A poesia do Baiano Cotrim
De quando o homem
se viu colocado na primeira manifestação literária, mesmo
antes do texto escrito, a melhor forma de arte que encontrou foi a fala poética.
Inicialmente, pelo menos em Português, o verso paralelístico, a
cantiga de amor, a cantiga de amigo, a cantiga de maldizer. Poesia para ser
cantada, repetida de memória em portas de hospedarias, nas tabernas,
à beira das estradas ou nos palácios reais, o poema de amor à
gente ou à terra, sempre com laivos de emoção e sonoridade
que só o verso pode ter. Assim, o poeta, homem ou mulher, jovem ou velho,
mas apaixonado pelo musical da língua, nunca pôde fugir do bom
e do gostoso da arte de poetar. E como Deus fez o mundo com luz, o versejador
fez o idioma com versos. E a poesia foi feita...
É por isso que Dário Teixeira Cotrim, falante do mesmo idioma
de El-Rei Dom Dinis, de Paio Soares de Taveirós, de Camões, de
Bilac, de Fernando Pessoa ou de Cândido Canela, também há
de cometer seus versos, cantando a velha Bahia, sentindo no peito a necessidade
de extravasar-se na paixão do menino e no namoro do adolescente.
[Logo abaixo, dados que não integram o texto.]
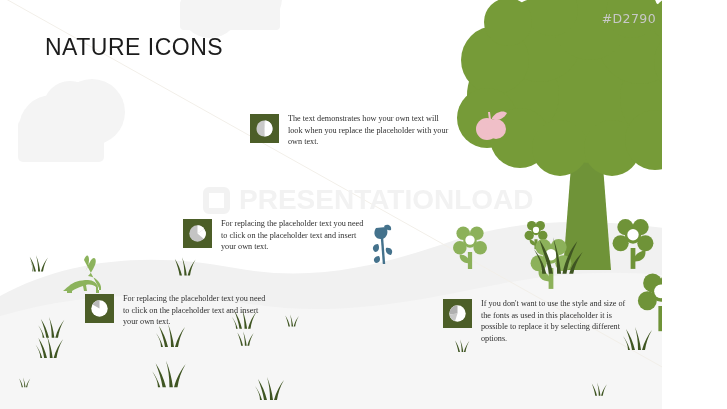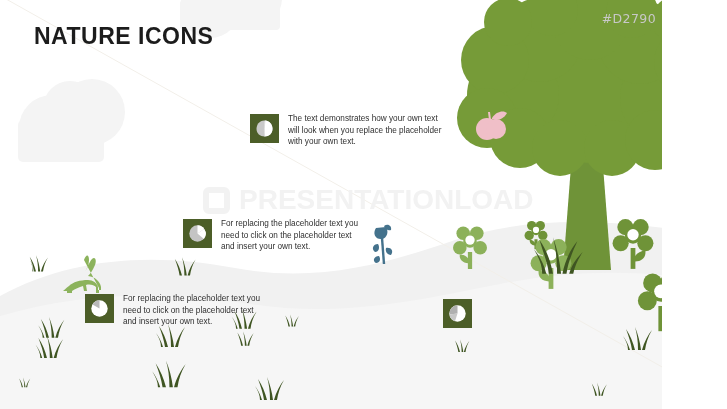"NATURE ICONS" #page-title { font-weight: bold -> normal; margin: 1px -> 12px }
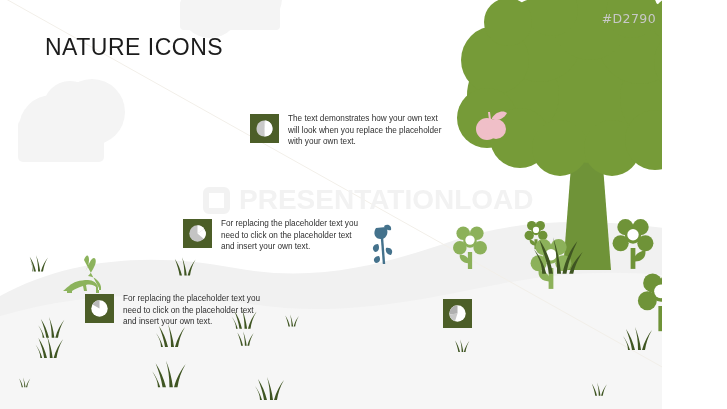"The text demonstrates how your" .tb-text { font-family: Liberation Sans, sans-serif -> Liberation Serif, serif }
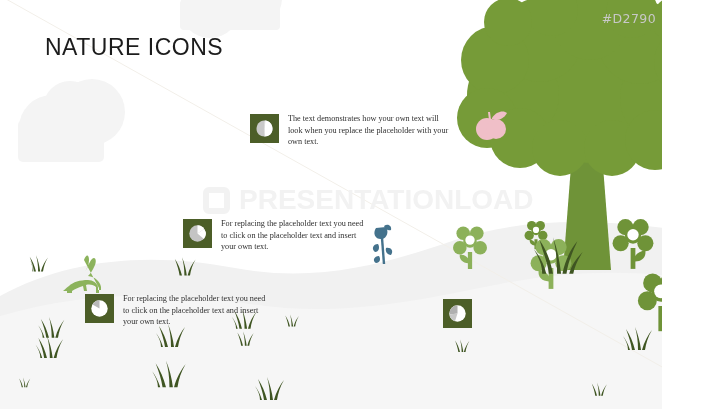"If you don't want to" div.tb-text { html: none -> <div>If you don't want to use the style and size of the fonts as used in this placeholder it is possible to replace it by selecting different options.</div> }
Vive
a natureza pura, adoece de saudade com os mesmos sintomas de todos os poetas,
sofre e canta o sofrimento. É a tradição dos que amam acima
da linha de nível do amor comum. Dário Teixeira Cotrim ama a terra,
ama o povo e se embeiça pelo amor do próprio sangue, da própria
raça interiorana de baianos de fé e de coragem.
"A Casa Grande de Mãe-Véia" é, pois, um canto
de pura saudade, um rememorar de eternas lembranças dos companheiros
de meninice, dos parentes mais velhos, da escola primitiva, do "back-ground"
de um tempo de vida alegre e descompromissada, sem horários, sem livros
de pontos, sem dígitos e sem teclados, onde o computador de hoje era
o mundo de rios, morros e montanhas, pedaços de capão-de-mato.
Dário Teixeira Cotrim foi sempre um saudosista, um vidente ao contrário,
muito mais de passado, muito pouco de futuro. Se o presente é bom, o
pretérito é melhor, é mais rico, mais prenhe de sutilezas
com infinitas doçuras de mocidade. Na sua memória, a igrejinha,
o curral, a estrada, as cercas com lonjuras de acabar de vista, os pastos, os
animais dentro dos pastos, as nuvens despidas de sol ou carregadas de chuvas,
o amanhecer, o crepúsculo, os brinquedos de roda, do pega-ladrão,
do fazer-a-gata-parir, o montar em pelo, o banho de rio e de lagoa, a arapuca,
o quebra, o estilingue, o bodoque o eterno buscar umbu quando umbu está
começando a amadurecer. Tudo num mundão de sonhos e de doces realidades,
que só o interiorano conhece.
Fez muito bem o poeta em poetar sua poesia. Modesto, diz que não quer
fama, não espera vender o exemplar na livraria, não pensa em edições
milionárias e de luxo. Dário Teixeira Cotrim quer sua poesia na
boca e no coração do seu povo, dos seus amigos e colegas de banco,
mas sobretudo, na boca do povo baiano de Ceraíma, que teve a felicidade
de nascer ali perto da casa grande de "Mãe-Véia". Se
esses baianos lerem seu livro, senti-lo e com ele se emocionar, tudo bem, o
esforço foi pago, o poeta viverá feliz. E mais vale a felicidade
do poeta e da gente do seu sangue, que o dinheiro de todos os ricos! Viva o
amor!
E eu, como amigo e companheiro de lutas, também me sentirei gratificado.